(Saved data entries)
▼▼▼

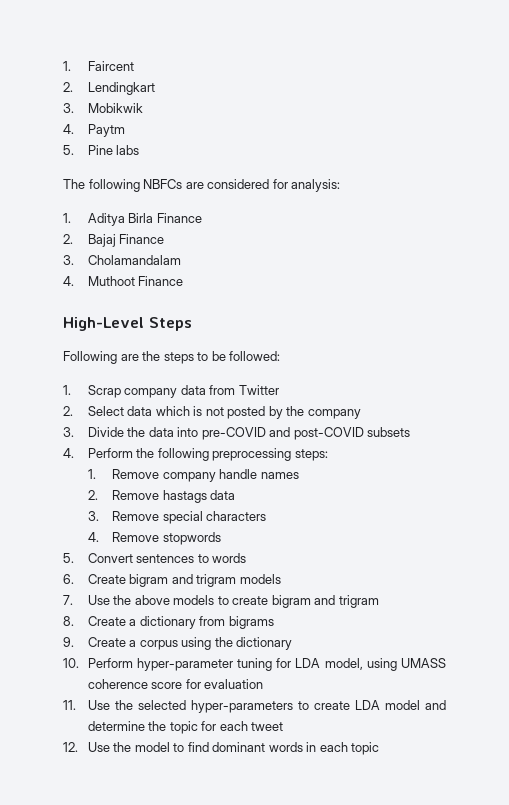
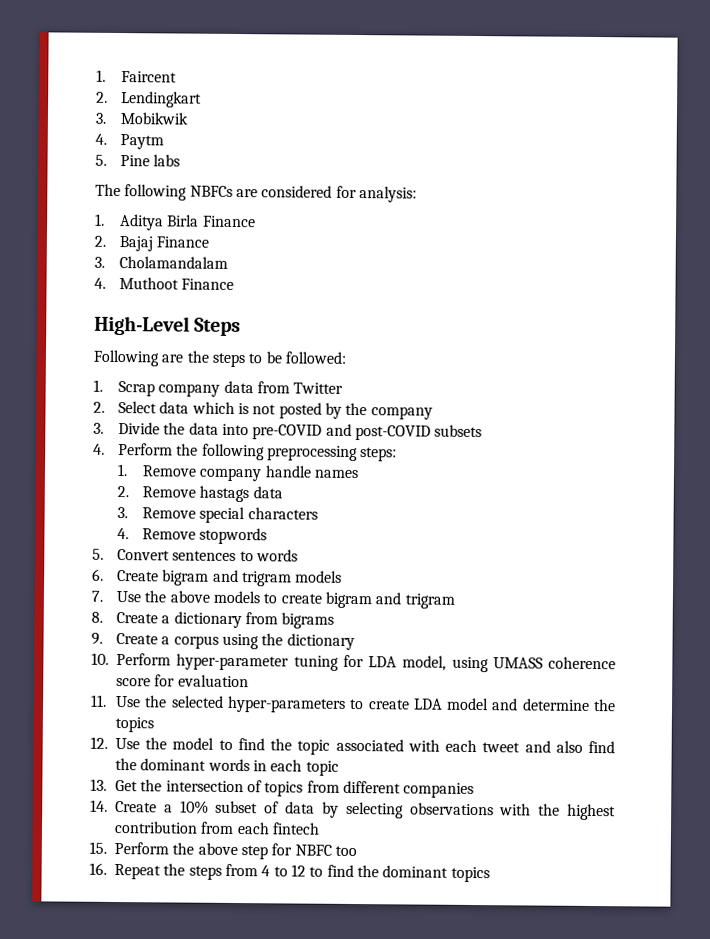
[169,721,284,734] topic for each tweet -> [114,716,154,733] topics
(209, 747) none -> [270,738,615,755] [115,758,137,771] the topic associated with each tweet and also find the
(380, 748) none -> [90,778,475,799] [90,799,616,821] [114,821,320,835] [89,841,357,860] [89,862,490,883] // 13. Get the intersection of topics from different companies // 14. Create a 10% subset of data by selecting observations with the highest contribution from each fintech // 15. Perform the above step for NBFC too // 16. Repeat the steps from 4 to 12 to find the dominant topics

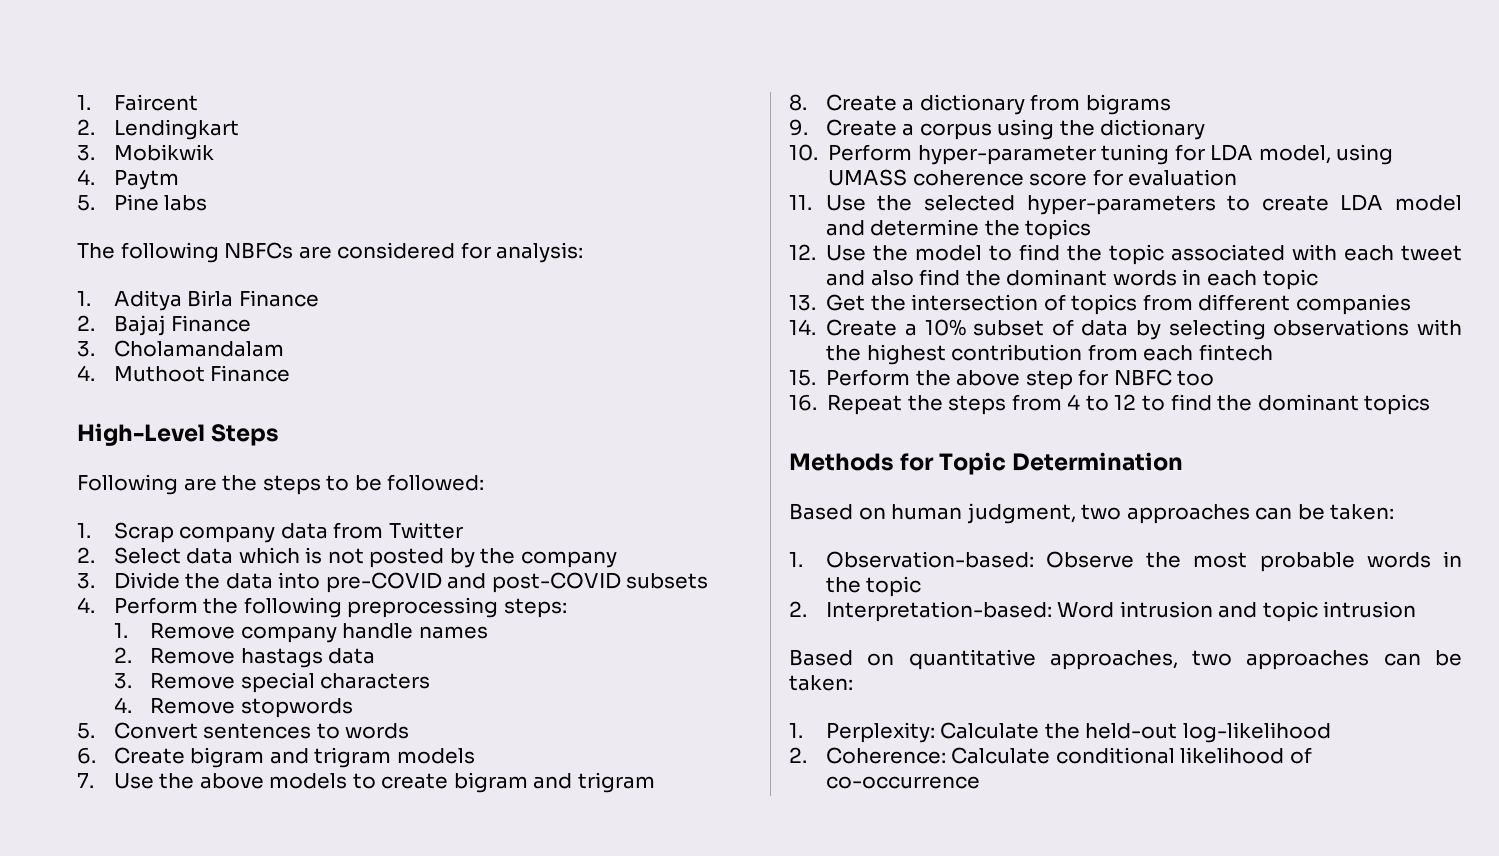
(490, 874) none -> [789,452,1184,475] [789,503,1395,524] [789,551,1462,572] [825,576,922,597] [789,601,1417,622] [789,649,1462,670] [789,675,853,691] [789,722,1331,743] [789,747,1312,764] [825,776,980,789] // Methods for Topic Determination // Based on human judgment, two approaches can be taken: // 1. Observation-based: Observe the most probable words in the topic // 2. Interpretation-based: Word intrusion and topic intrusion // Based on quantitative approaches, two approaches can be taken: // 1. Perplexity: Calculate the held-out log-likelihood // 2. Coherence: Calculate conditional likelihood of co-occurrence

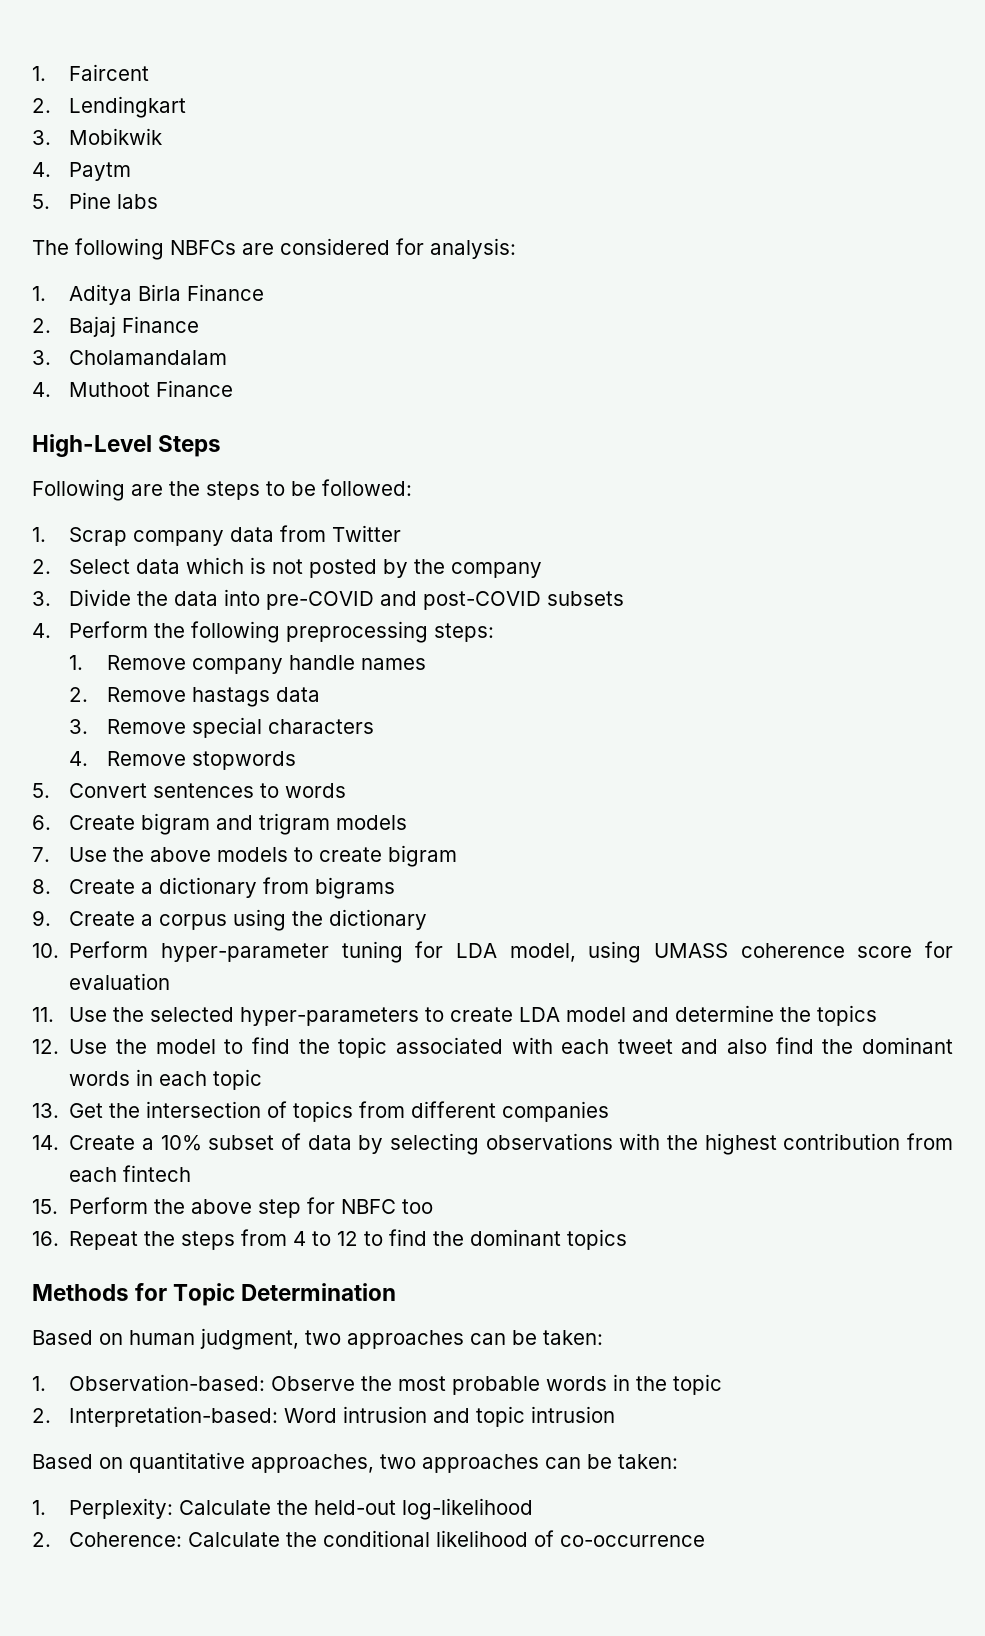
[533,772,655,793] and trigram -> (458, 856) none
(1051, 755) none -> [286,1532,318,1547] the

▲▲▲

## TASK GOAL
Pull from the data each line where the string "topics" turns up.

## OUTPUT BELOW
[169,721,284,734] topic for each tweet -> [114,716,154,733] topics
(380, 748) none -> [90,778,475,799] [90,799,616,821] [114,821,320,835] [89,841,357,860] [89,862,490,883] // 13. Get the intersection of topics from different companies // 14. Create a 10% subset of data by selecting observations with the highest contribution from each fintech // 15. Perform the above step for NBFC too // 16. Repeat the steps from 4 to 12 to find the dominant topics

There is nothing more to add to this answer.